Structured diff data:
▼▼▼
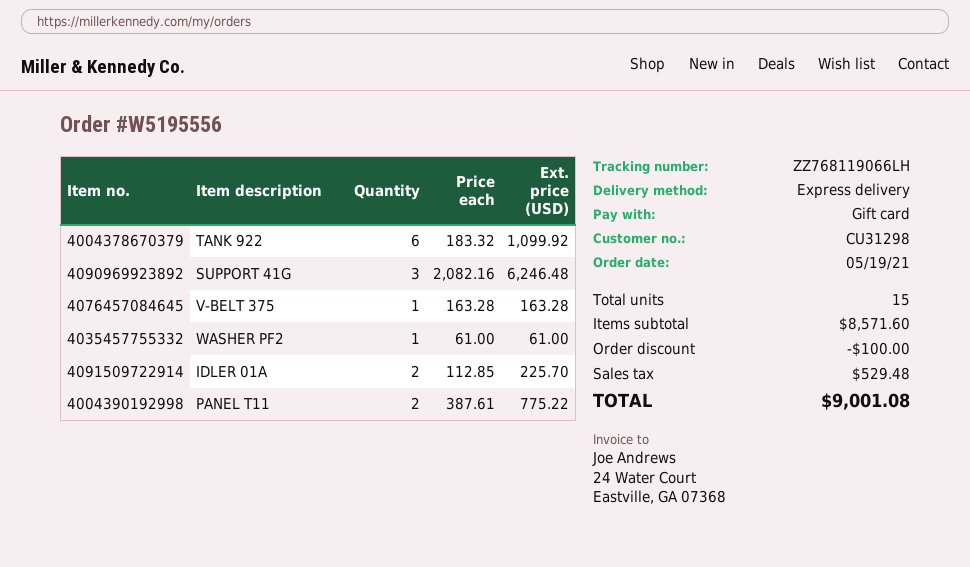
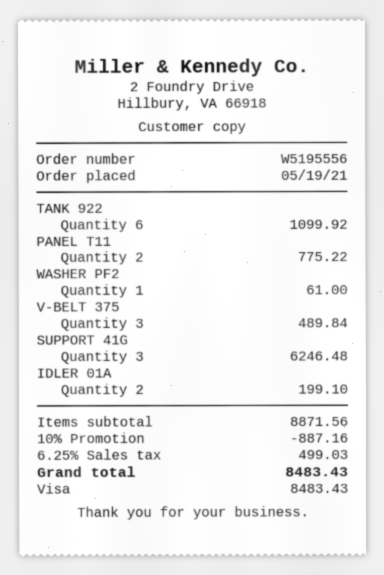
payment method: gift card -> Visa
V-BELT 375: 1 for 163.28 -> 3 for 489.84
IDLER 01A: 2 for 225.70 -> 2 for 199.10
subtotal: 8571.60 -> 8871.56
discount: 100.00 -> 887.16
tax: 529.48 -> 499.03
total: 9001.08 -> 8483.43

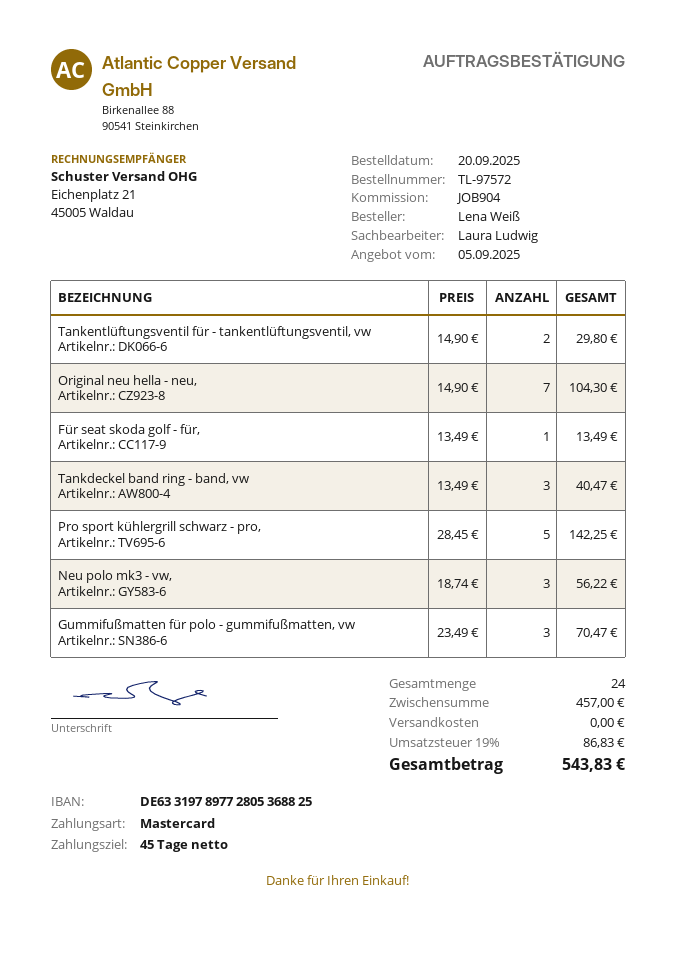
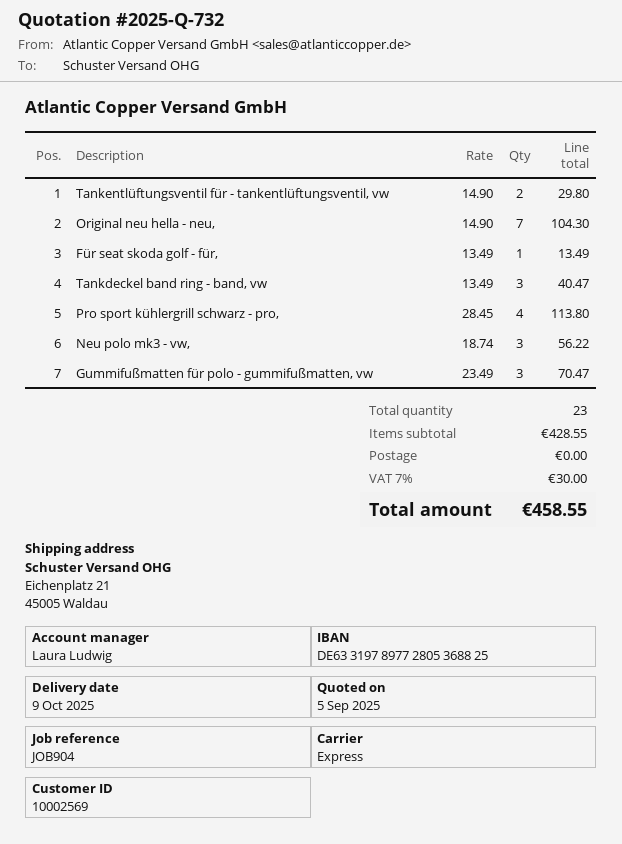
Pro sport kühlergrill schwarz - pro,: 5 x 28.45 = 142.25 -> 4 x 28.45 = 113.80
total quantity: 24 -> 23
subtotal: 457.00 -> 428.55
tax: 19% = 86.83 -> 7% = 30.00
total: 543.83 -> 458.55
▲▲▲
Try it: Please transcribe, with no additions, the lines starting at the one that contains "tax: 529.48 -> 499.03" and running through the last line of the entries, inclusive. Leave the pictures out.

Result below:
tax: 529.48 -> 499.03
total: 9001.08 -> 8483.43

Pro sport kühlergrill schwarz - pro,: 5 x 28.45 = 142.25 -> 4 x 28.45 = 113.80
total quantity: 24 -> 23
subtotal: 457.00 -> 428.55
tax: 19% = 86.83 -> 7% = 30.00
total: 543.83 -> 458.55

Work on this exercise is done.